Infelizmente, mesmo depois da denúncia de Abdias, ainda hoje caímos na mesma lógica, muitas vezes sem perceber ou, simplesmente, porque nos acostumamos já. O embranquecimento da população negra nunca cessou, ela continua e é cada vez mais complexo. Seja na cultura: a aceitação cada vez mais massiva de Brancos em nossos espaços (até mesmo dentro do movimento negro), seja nas relações afetiva (relações interraciais). Mais intensivamente andamos aceitando o Branco, criticamos ele continuamente para lacrar, gerar polêmica e afins (branquitudade e tudo mais), mas criticamos para justificar ainda mais (de modo até masoquista) sua presença em nossas culturas.

Abdias fez isso: Criticou o processo de branqueamento, denunciou o Genocídio do Negro Brasileiro, mas no final casou-se com uma branca que tomou o seu legado todo para ela, tirando ainda o fato dela ser aceita pelo movimento negro (integracionaista) quase como uma branca de alma negra. Ele não foi o único, o grande Cheik Anta Diop fez o mesmo, bem como Franz Fanon. Contradição ou justificação? Não estamos negando o legado desses grandes ancestrais, mas só demonstrando suas contradições. E esses são apenas alguns exemplos, pois existem muito mais.

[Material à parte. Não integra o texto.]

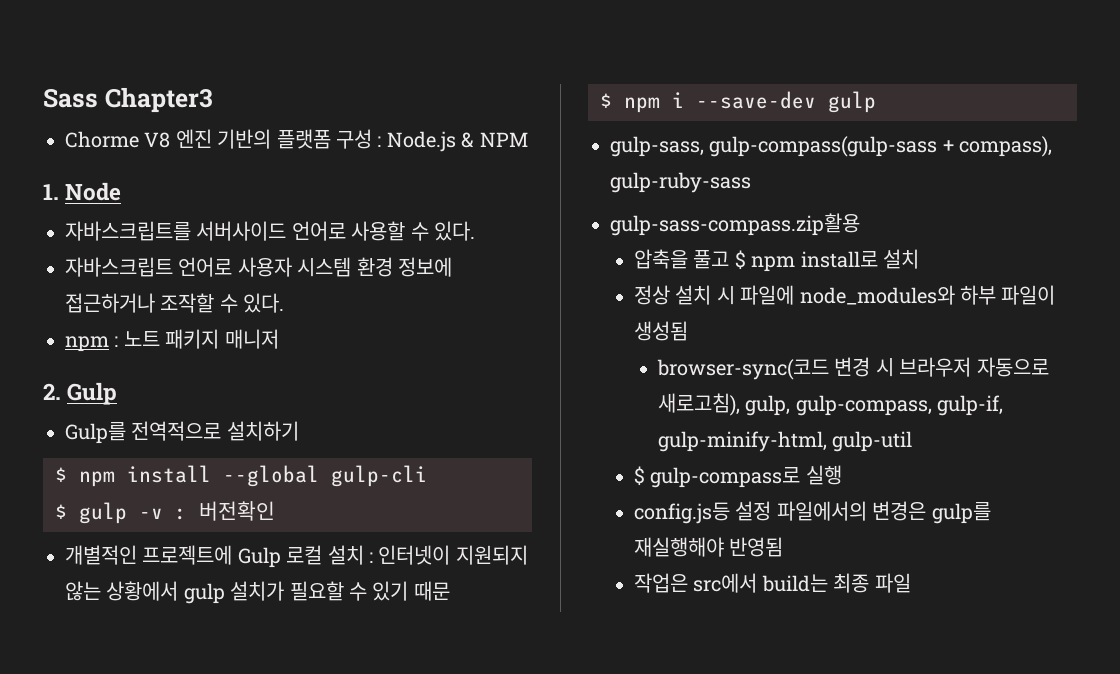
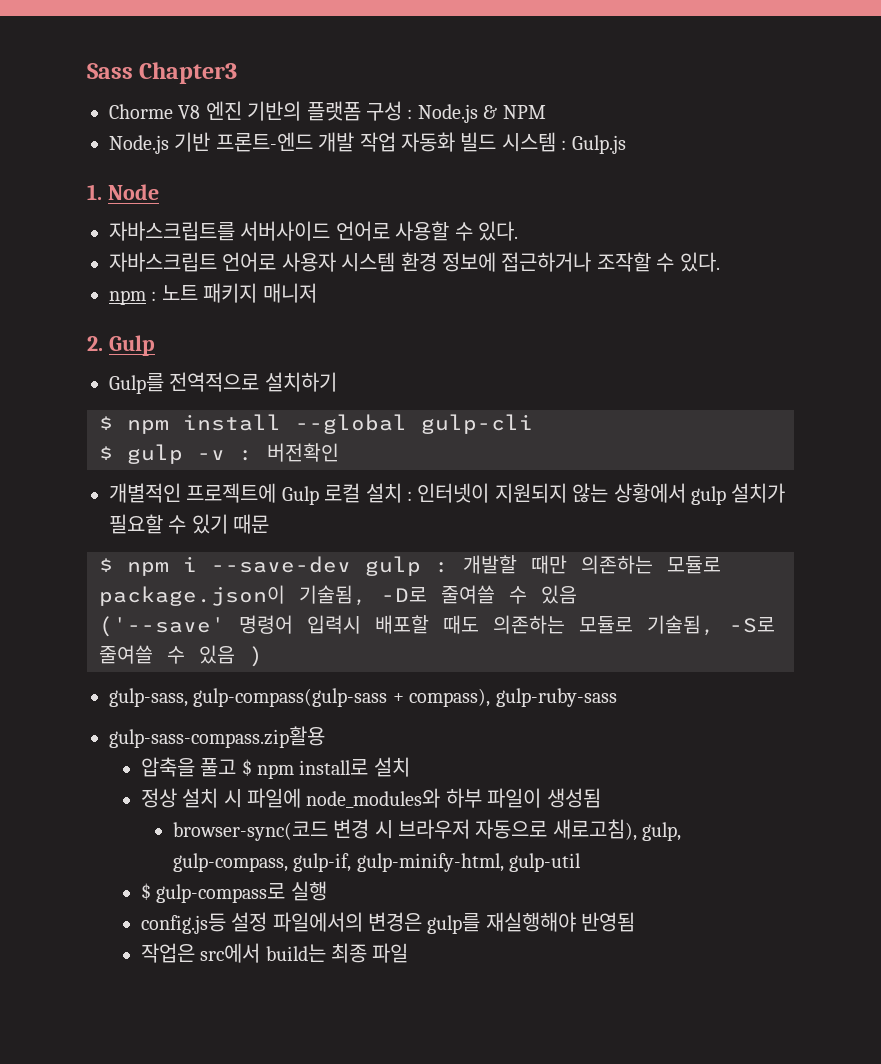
+ Node.js 기반 프론트-엔드 개발 작업 자동화 빌드 시스템 : Gulp.js
- $ npm i --save-dev gulp
+ $ npm i --save-dev gulp : 개발할 때만 의존하는 모듈로 package.json이 기술됨, -D로 줄여쓸 수 있음
+ ('--save' 명령어 입력시 배포할 때도 의존하는 모듈로 기술됨, -S로 줄여쓸 수 있음 )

Tais exemplos demonstram como a mestiçagem ainda é uma política viva, mesmo naqueles que a mais criticaram. Hoje em dia ela se complexifica e faz com que nem percebemos suas estratégias de extermínio da “mancha negra”, é só parar e analisar um pouco: Quantos pretos retintos você vê nos espaços que ocupa? Pode contar. Até mesmo nos espaços pretos. Já parou para analisar isso? Se não, aí já começa o problema, pois a estratégia do genocídio é real e anda dando certo, pois se a população brasileira é composta mais pela metade de gente negra, onde estão os mais escuros? Sabemos a resposta: sendo mortos, sendo clareados. O que estamos fazendo para mudar isso? Aceitando ainda mais o branco, reconhecendo-o como um parceiro, companheiro e afins. O Genocídio nunca cessou, a gente que se cega e ele nos cega. Por isso, é importante que voltemos a enxergar e ver que o Racismo não é sutil porque ele é brando, ele é sutil porque ele extermina silenciosamente.